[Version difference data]

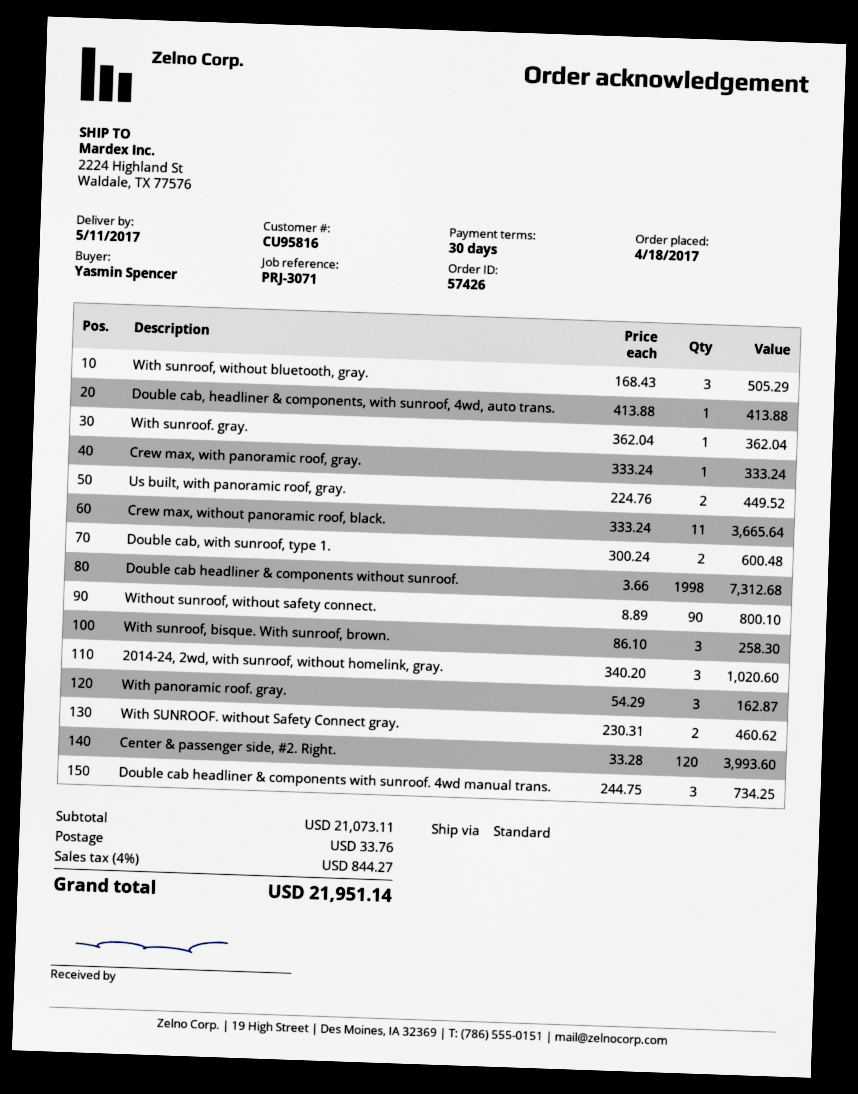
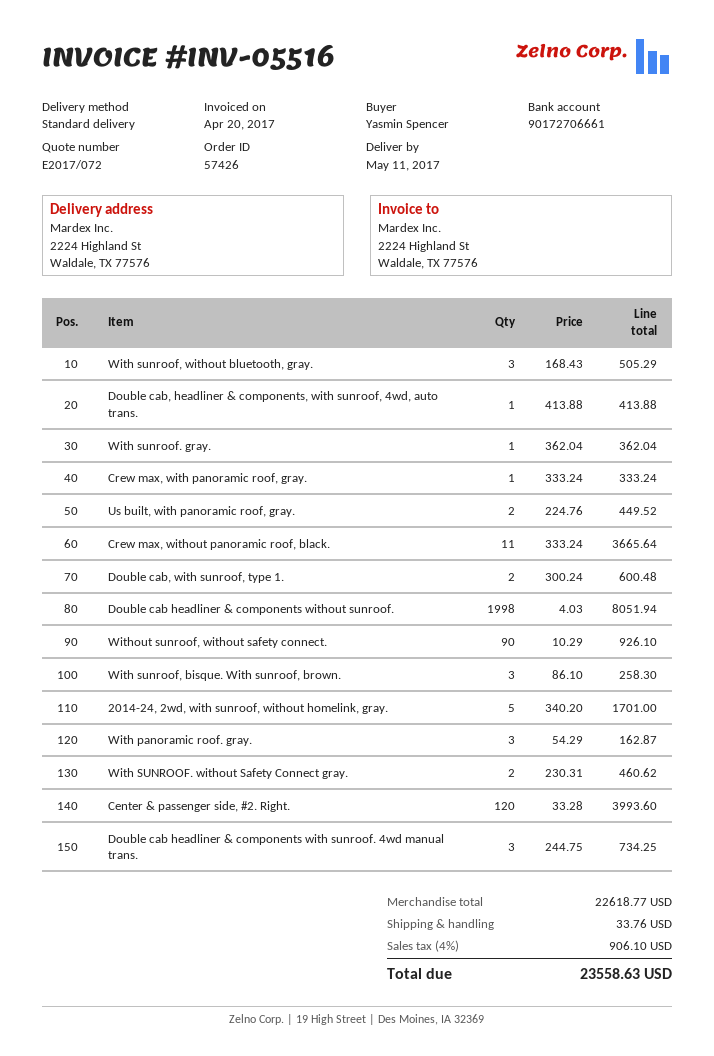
Double cab headliner & components without sunroof.: 1998 x 3.66 = 7312.68 -> 1998 x 4.03 = 8051.94
Without sunroof, without safety connect.: 90 x 8.89 = 800.10 -> 90 x 10.29 = 926.10
2014-24, 2wd, with sunroof, without homelink, gray.: 3 x 340.20 = 1020.60 -> 5 x 340.20 = 1701.00
subtotal: 21073.11 -> 22618.77
tax: 4% = 844.27 -> 4% = 906.10
total: 21951.14 -> 23558.63

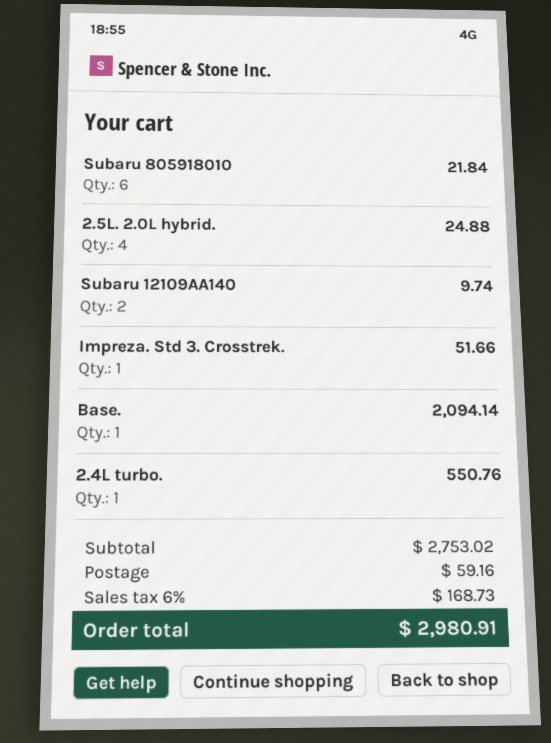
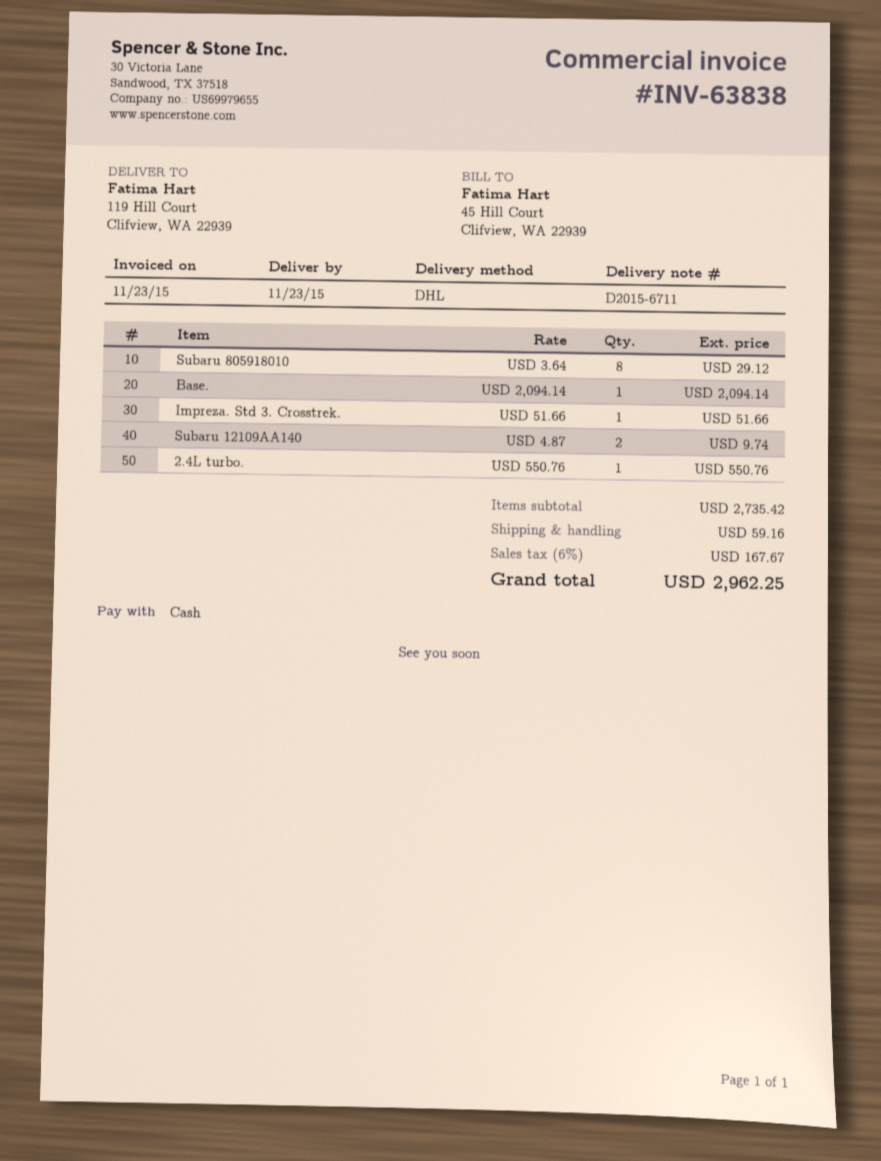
Subaru 805918010: 6 for 21.84 -> 8 for 29.12
2.5L. 2.0L hybrid.: 4 for 24.88 -> none
subtotal: 2753.02 -> 2735.42
tax: 6% = 168.73 -> 6% = 167.67
total: 2980.91 -> 2962.25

Task requirements — Please print each of the records word for word, keeping the pictures out.

Result of the task —
Double cab headliner & components without sunroof.: 1998 x 3.66 = 7312.68 -> 1998 x 4.03 = 8051.94
Without sunroof, without safety connect.: 90 x 8.89 = 800.10 -> 90 x 10.29 = 926.10
2014-24, 2wd, with sunroof, without homelink, gray.: 3 x 340.20 = 1020.60 -> 5 x 340.20 = 1701.00
subtotal: 21073.11 -> 22618.77
tax: 4% = 844.27 -> 4% = 906.10
total: 21951.14 -> 23558.63

Subaru 805918010: 6 for 21.84 -> 8 for 29.12
2.5L. 2.0L hybrid.: 4 for 24.88 -> none
subtotal: 2753.02 -> 2735.42
tax: 6% = 168.73 -> 6% = 167.67
total: 2980.91 -> 2962.25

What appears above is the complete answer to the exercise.